Chapter1 Sigma notation
1.1 🧠Sigma Notation Refresher🧠
“\(\Sigma\)” means “sum”, “add everything together”. In the context of statistics, we’re usually adding numbers from a data set together.
Assume \(x = [1, 2, 3, 4]\)
What is \(\Sigma x\)?
\(1 + 2 + 3 + 4 = 10\)
Oftentimes, you will need to perform an operation on each observation in some data:
What is \(\Sigma (x+1)\)?
\((1+1) + (2+1) + (3+1) + (4+1) = 14\)
We can also have two variables.
Suppose x = [1, 2, 3, 4]
and y = [0, 1, 2, 3]
What is \(\Sigma (x+y)\)?
\((1+0)+(2+1)+(3+2)+(4+3)=16\)
One very basic application of sigma notation is \(\frac{\Sigma x}{N}\), where x might be some exam grades \([87, 95, 88, 85]\) and N is the number of data points in x. In this case, N would be the number of exams in a class.
x = [87, 95, 88, 85]
What is \(\frac{\Sigma x}{N}\) where N is the number os elements in x?
\(\frac{\Sigma x}{N} = \frac{87+95+88+85}{4}\)
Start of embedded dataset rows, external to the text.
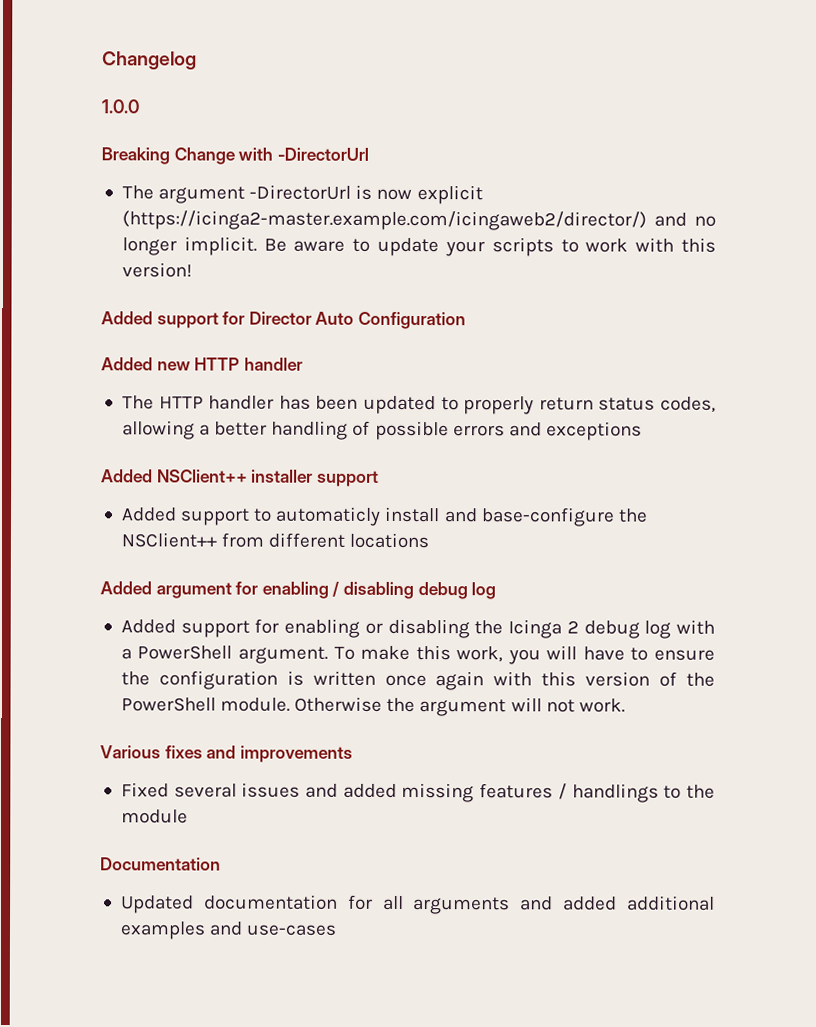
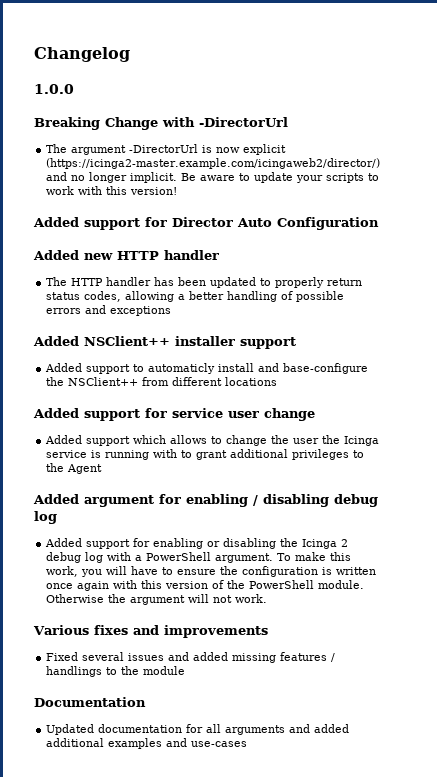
(430, 540) none -> [33,408,315,421] [45,435,380,446] [46,449,365,460] [46,463,103,474] // Added support for service user change // Added support which allows to change the user the Icinga service is running with to grant additional privileges to the Agent

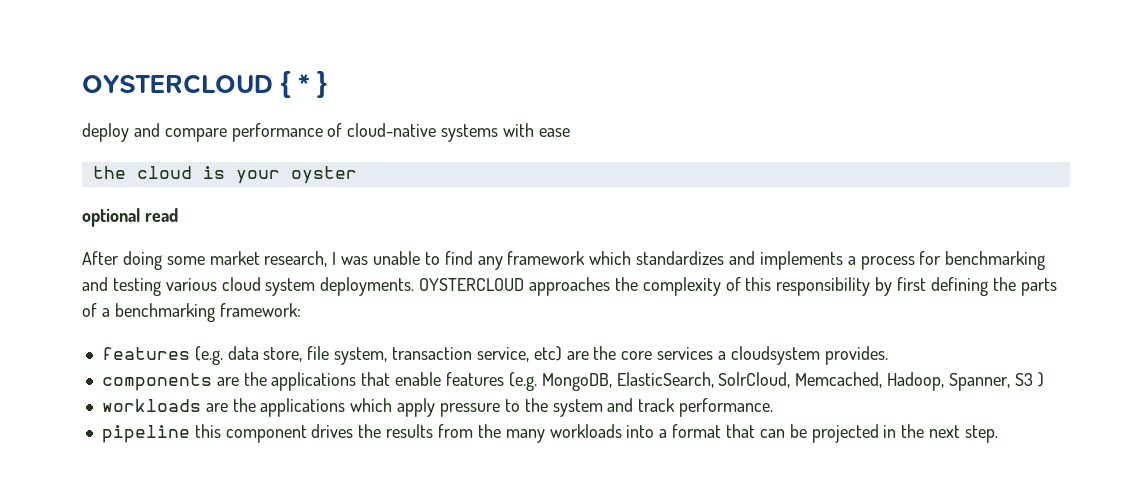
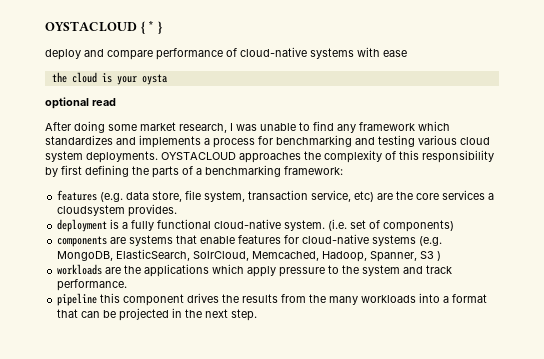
[82,74,273,94] OYSTERCLOUD -> [45,21,137,32] OYSTACLOUD
[290,166,357,184] oyster -> [141,74,167,85] oysta
[419,278,525,291] OYSTERCLOUD -> [161,152,236,160] OYSTACLOUD
(888, 355) none -> [57,219,455,232] // deployment is a fully functional cloud-native system. (i.e. set of components)
[243,372,357,391] the applications -> [129,235,174,246] systems
(504, 379) none -> [284,234,417,246] for cloud-native systems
\(= \frac{355}{4} = 88.75\)
1.2 💪Worked examples💪
1.2.1
Suppose \(x = [2, 4, 6, 8]\)
What is \(\Sigma x\)?
Show answer
Answer: 20 $ 2 + 4 + 6 + 8 = 20$1.2.2
Suppose \(x = [3, 7, 7]\)
What is \(\Sigma (x+N)\)?,
given that N = the number of elements in x?
Show answer
Answer: 30 \((3+3) + (7+3) + (7+3) = 26\)1.2.3
Suppose \(x = [2, 3, 4]\)
What is \(\Sigma x^2\)?,
Show answer
Answer: 30 \(2^2 + 3^2 + 4^2\) $ = 4 + 9 + 16 = 29$1.3 📝Homework problems📝
For the following problems, assume
x = [1, 2, 3, 4]
and
y = [0, 1, 2, 3]
- \(\Sigma y\)
- \(\Sigma y^2\)
- \(\Sigma (y)^2\)
- \(\Sigma(x-y)\)
- \(\Sigma x - \Sigma y\)
- \(\Sigma xy\)
- \((\Sigma x) - \bar{x}\)
- \(\Sigma (x-\bar{x})\)
\(\Sigma (y-\bar{y})\)
\(\frac{\Sigma (y-\bar{y})}{N}\)
1.4 😤Secrets they don’t tell you before the homework is due😤
For numbers 2 and 3, it’s very important to figure out whether you’re squaring each number in the data set and them adding them together or adding all the data together and then squaring that number. The two procedures result in completely different numbers!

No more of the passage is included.